Published: 01 December 2009 Publication History

Abstract

Today's online social networking (OSN) sites do little to protect the privacy of their users' social networking information. Given the highly sensitive nature of the information these sites store, it is understandable that many users feel victimized and disempowered by OSN providers' terms of service. This paper presents Lockr, a system that improves the privacy of centralized and decentralized online content sharing systems. Lockr offers three significant privacy benefits to OSN users. First, it separates social networking content from all other functionality that OSNs provide. This decoupling lets users control their own social information: they can decide which OSN provider should store it, which third parties should have access to it, or they can even choose to manage it themselves.
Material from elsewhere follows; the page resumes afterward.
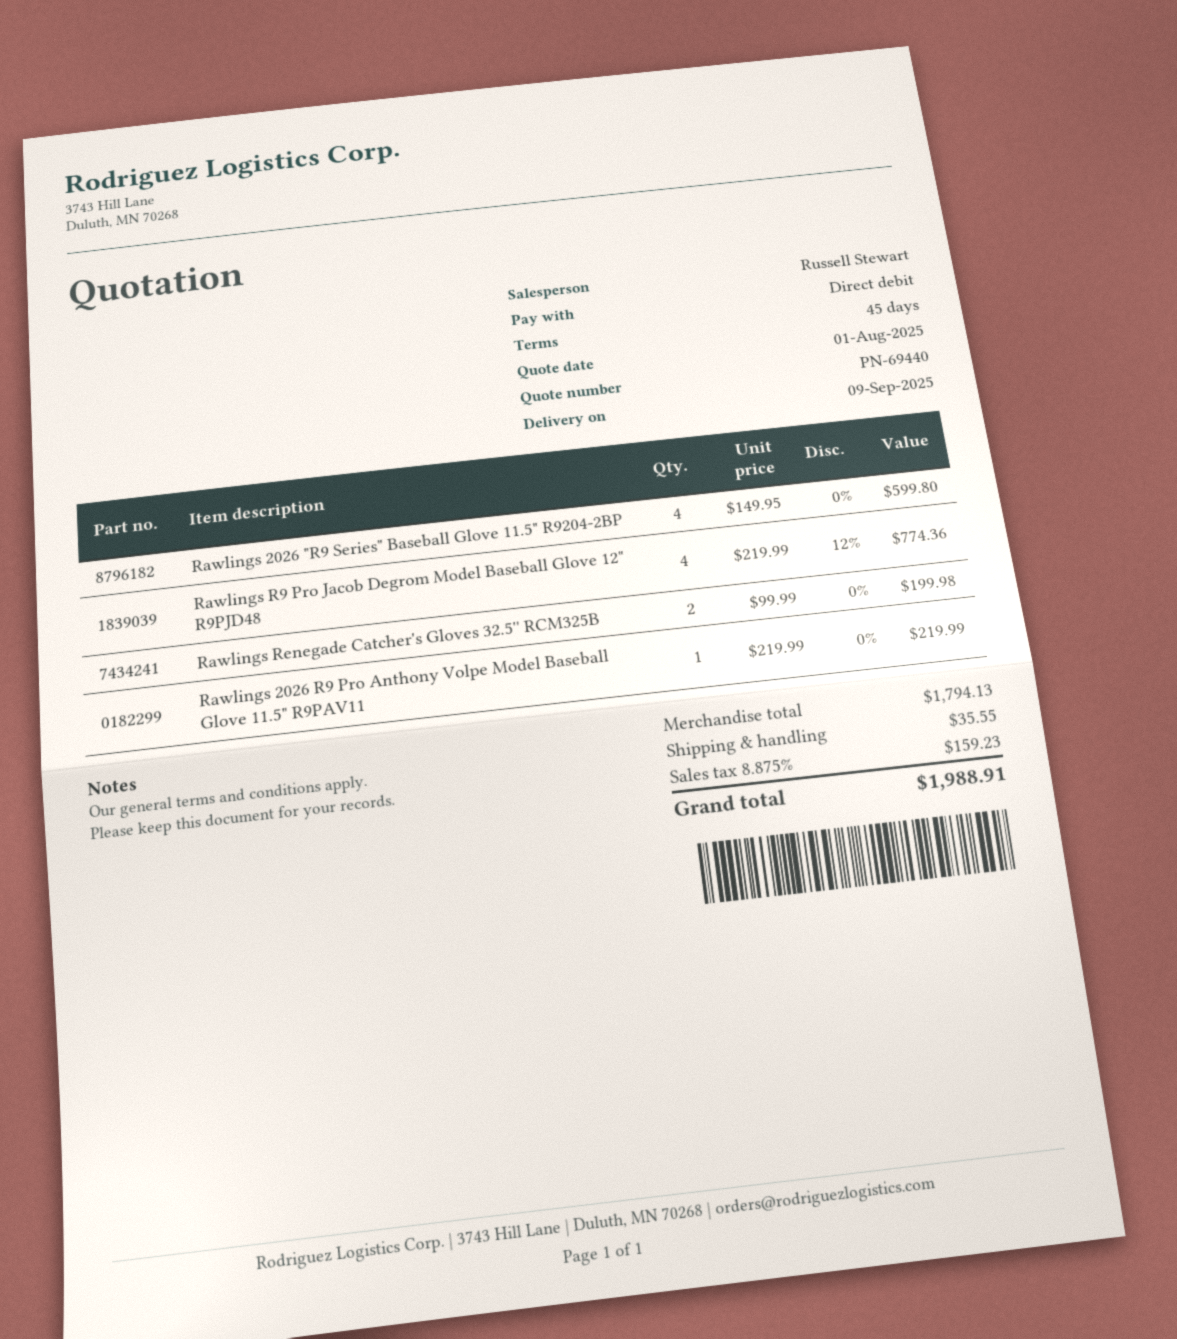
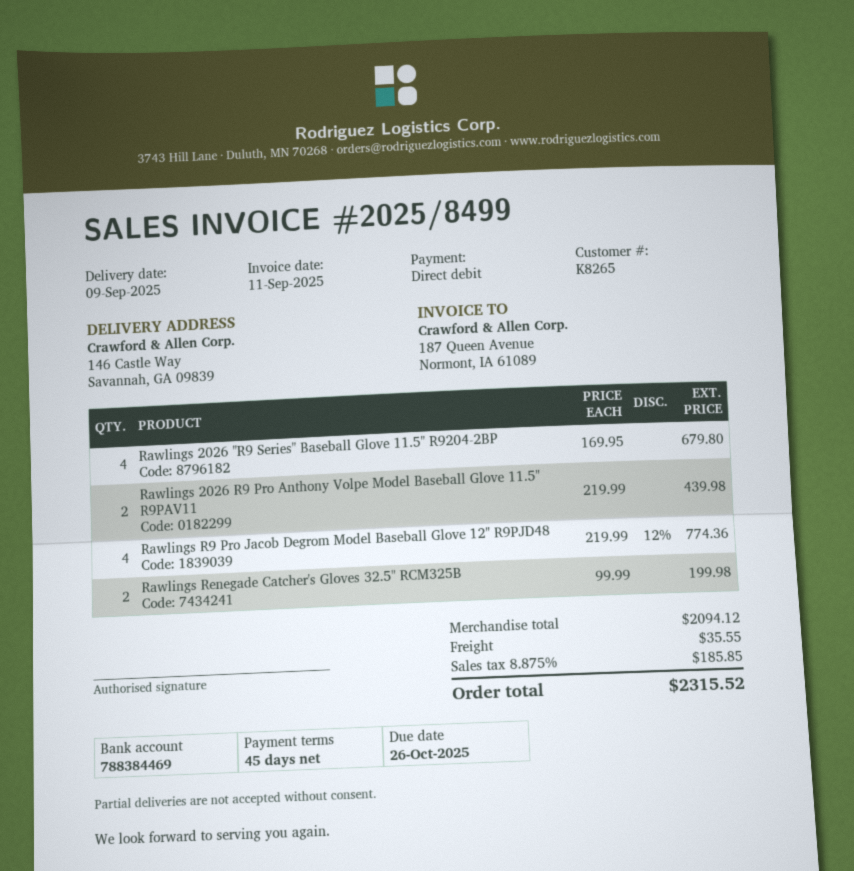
Rawlings 2026 "R9 Series" Baseball Glove 11.5" R9204-2BP: 4 x 149.95 = 599.80 -> 4 x 169.95 = 679.80
Rawlings 2026 R9 Pro Anthony Volpe Model Baseball Glove 11.5" R9PAV11: 1 x 219.99 = 219.99 -> 2 x 219.99 = 439.98
subtotal: 1794.13 -> 2094.12
tax: 8.875% = 159.23 -> 8.875% = 185.85
total: 1988.91 -> 2315.52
Such flexibility better accommodates OSN users' privacy needs and preferences. Second, Lockr ensures that digitally signed social relationships needed to access social data cannot be re-used by the OSN for unintended purposes. This feature drastically reduces the value to others of social content that users entrust to OSN providers. Finally, Lockr enables message encryption using a social relationship key. This key lets two strangers with a common friend verify their relationship without exposing it to others, a common privacy threat when sharing data in a decentralized scenario.
This paper relates Lockr's design and implementation and shows how we integrate it with Flickr, a centralized OSN, and BitTorrent, a decentralized one. Our implementation demonstrates Lockr's critical primary benefits for privacy as well as its secondary benefits for simplifying site management and accelerating content delivery. These benefits were achieved with negligible performance cost and overhead.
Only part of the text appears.